Tumi Motsei, spokesperson for Pharma Dynamics – a trusted generic pharmaceutical company for erectile dysfunction (ED) treatment – says millions of counterfeit PDE-5 inhibitors (the main class of drugs used to treat ED) are seized around the globe each year.
“An IMAP report into the global pharmaceuticals industry estimates the size of the counterfeit drug market at around $200bn, which means that between 8 and 15% of all medicines sold worldwide are fake. In some sub-Saharan African countries the proportion of fakes in the market is closer to 50%.
“Counterfeit sexual enhancement drugs are heavily marketed online and because so many of the websites fall outside SA’s borders, it makes it incredibly difficult to regulate,” says Motsei.
With so many side-effects associated with taking fake erection drugs, why do so many South Africans continue to buy these drugs illegally over the internet?
“The problem is two-fold,” says Motsei, “firstly, people are offered ED drugs at a fraction of the price that they sell them for at licensed pharmacies and secondly, it’s a condition which men are often too embarrassed to discuss with their doctor. Counterfeit drug manufacturers take advantage of this vulnerability by making their products available without prescription. This then allows men to access prescription medication without seeking appropriate medical advice.
“There are literally hundreds of online websites where sexual enhancement pills can be bought for as little as R9 a tablet. Currently the cheapest legal version in SA goes for around R50 a pill.
“It’s not just men that suffer from ED that’s keeping the black market virile, but those in their early 20s too, who buy primarily for recreational purposes.”
Motsei warns that ED drugs should never be taken unless it is recommended by a doctor. In combination with nitrates used to treat cardiovascular conditions, it can prove fatal.

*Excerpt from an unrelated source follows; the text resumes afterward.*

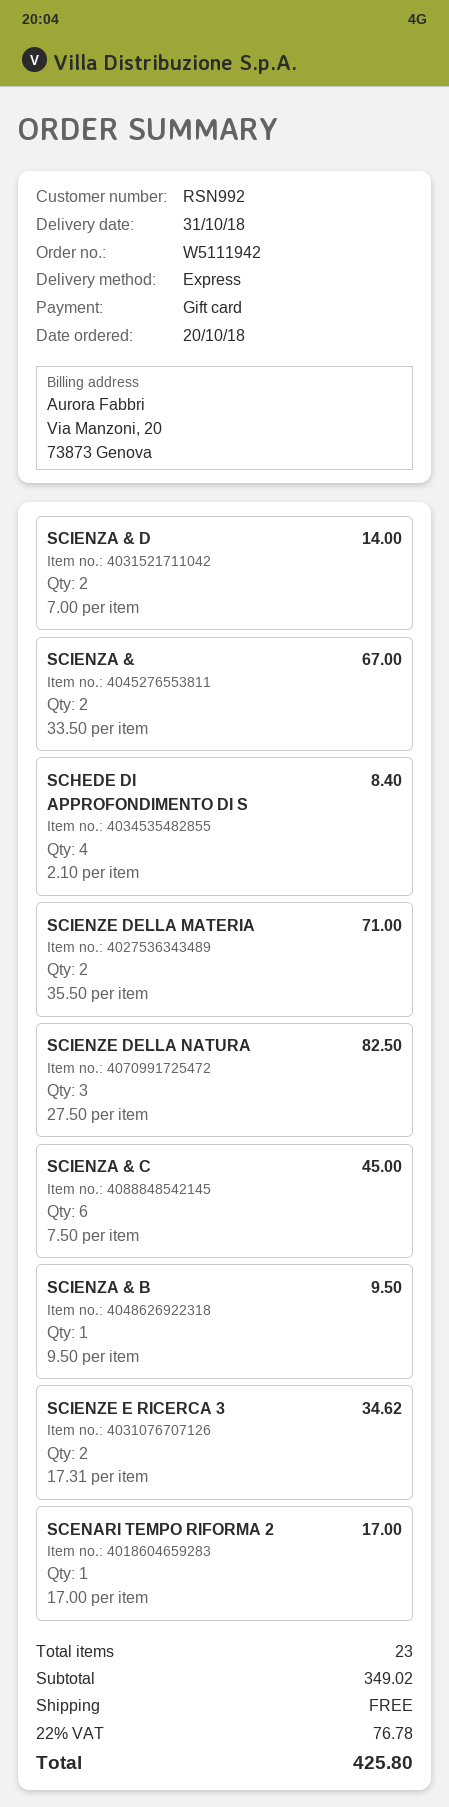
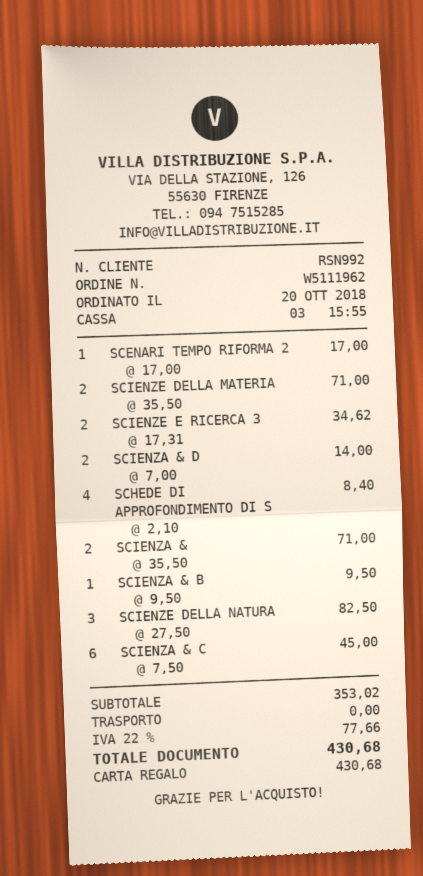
order number: W5111942 -> W5111962
SCIENZA &: 2 x 33.50 = 67.00 -> 2 x 35.50 = 71.00
subtotal: 349.02 -> 353.02
tax: 22% = 76.78 -> 22% = 77.66
total: 425.80 -> 430.68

She goes on to explain that although the fake product looks exactly like the real McCoy, it should be avoided. The counterfeit product comes in many different guises. Some contain elements of the active ingredient found in the genuine product, while others contain either none of the active ingredients or up to twice the dose.

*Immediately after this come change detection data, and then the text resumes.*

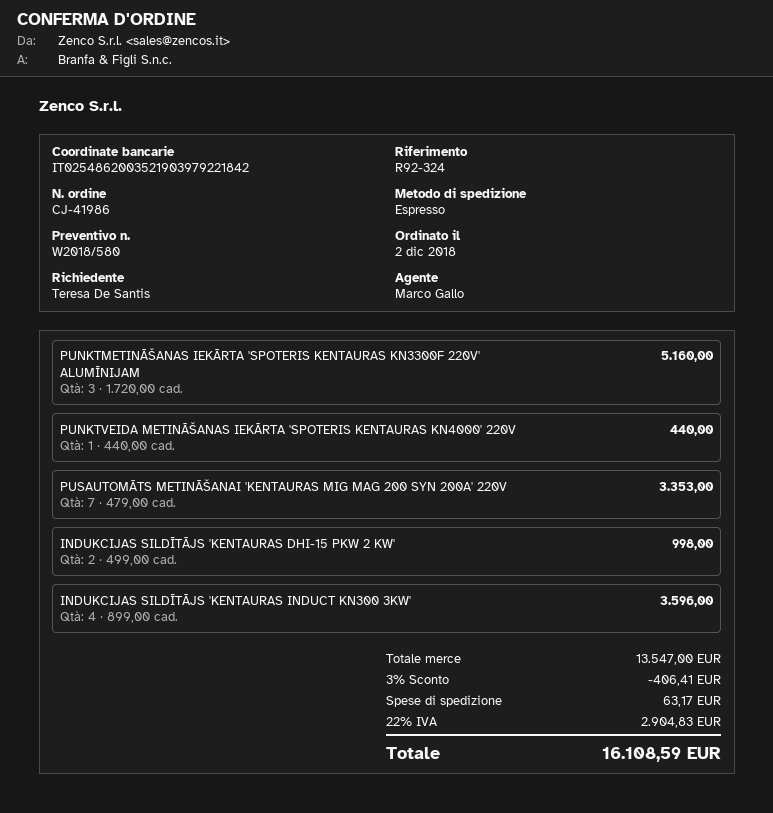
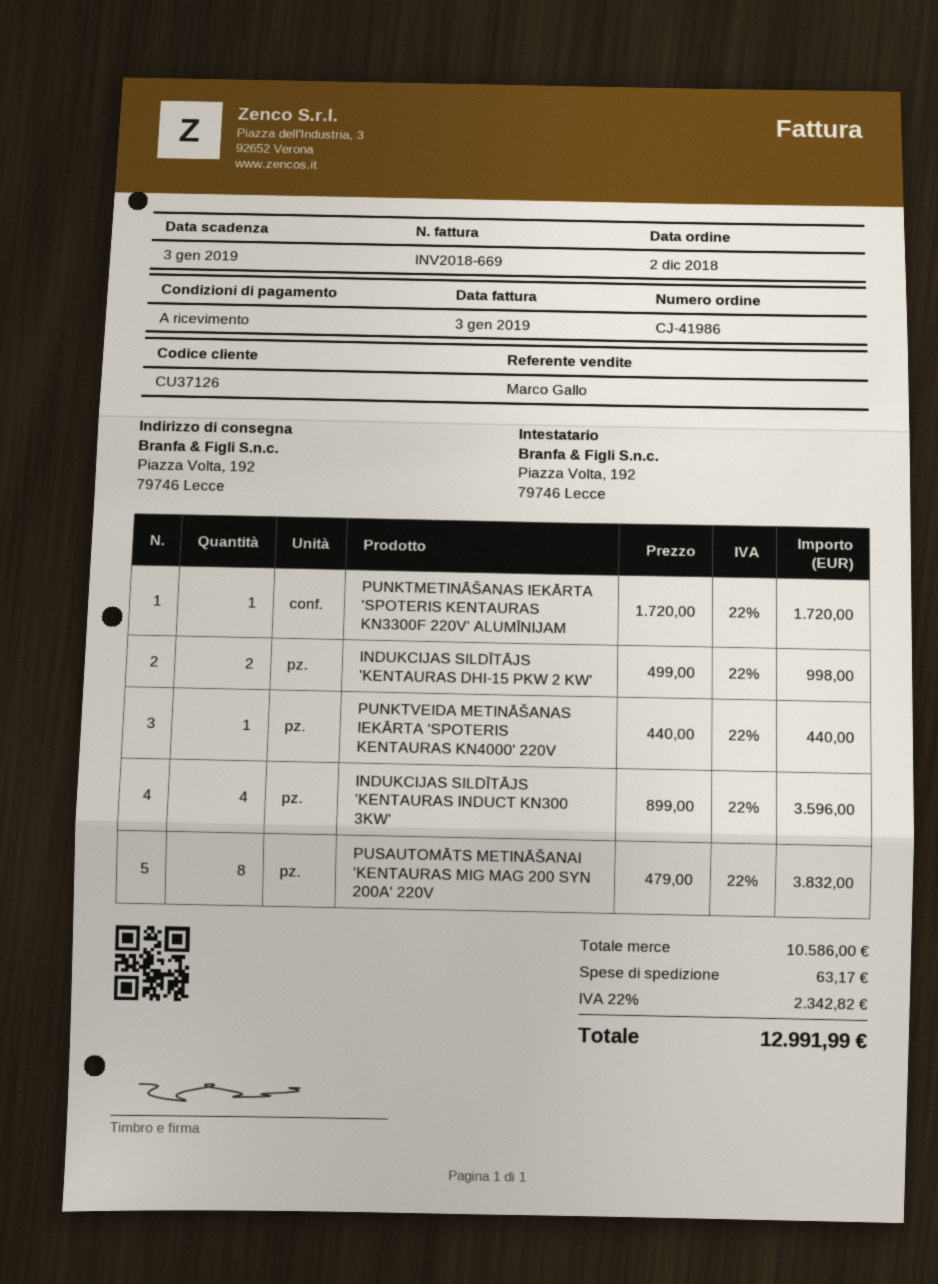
PUNKTMETINĀŠANAS IEKĀRTA 'SPOTERIS KENTAURAS KN3300F 220V' ALUMĪNIJAM: 3 x 1720.00 = 5160.00 -> 1 x 1720.00 = 1720.00
PUSAUTOMĀTS METINĀŠANAI 'KENTAURAS MIG MAG 200 SYN 200A' 220V: 7 x 479.00 = 3353.00 -> 8 x 479.00 = 3832.00
subtotal: 13547.00 -> 10586.00
discount: 3% = 406.41 -> none
tax: 22% = 2904.83 -> 22% = 2342.82
total: 16108.59 -> 12991.99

“Even when the active ingredient dose is the same, one also needs to consider where the drug has been stored, whether it has expired or if the manufacturer used active ingredients from different sources, which all affects the way the drug is absorbed by the body. Counterfeit ED drugs have also been shown to contain potentially dangerous substances, including acid, commercial paint, blue printer ink and even brick dust.”
There are regular news reports of patients being hospitalised with severe hypoglycemia, caused by a sudden drop in blood sugar. Many die and other suffer irreparable brain damage after taking fake erection pills.
According to Motsei, PDE-5 inhibitors are known to interact with nitrate-containing drugs to cause low blood pressure.
“Nitrate-containing drugs are commonly used to treat diabetes, heart conditions, hypertension and hypercholesterolaemia. Using nitrate-containing drugs is contraindicated for PDE-5 inhibitor use, meaning that people who use nitrate-containing medicines cannot use PDE-5 inhibitors.
"The conditions these medications are used to treat are all common in men who have ED, suggesting that a significant proportion of men using counterfeit ED drugs are at risk of potentially fatal drug interactions. Prescription medicine should always be used responsibly and under the guidance of a physician.
“Most men experience erectile dysfunction at some point in their lives, usually between the age of 40 and 50. The condition can have a range of causes, both physical and psychological. It is exactly because erectile dysfunction is so common, that it’s important to pin-point what specifically is causing it in you. Medical conditions such as diabetes, heart disease, high blood pressure and hormonal problems could also result in ED.
“Instead of scouring the Internet for these drugs, rather talk to your doctor about your sexual problem. To a doctor, ED is a legitimate health concern, which affects a large proportion of men – 5 in 10 to be exact. Abstain from buying drugs online completely as you won’t know if it’s legitimate. Should you be offered drugs of whatsoever nature by a friend, stranger or colleague, report it immediately to the SAPS Crime Stop hotline: 08600 10111,” advises Motsei.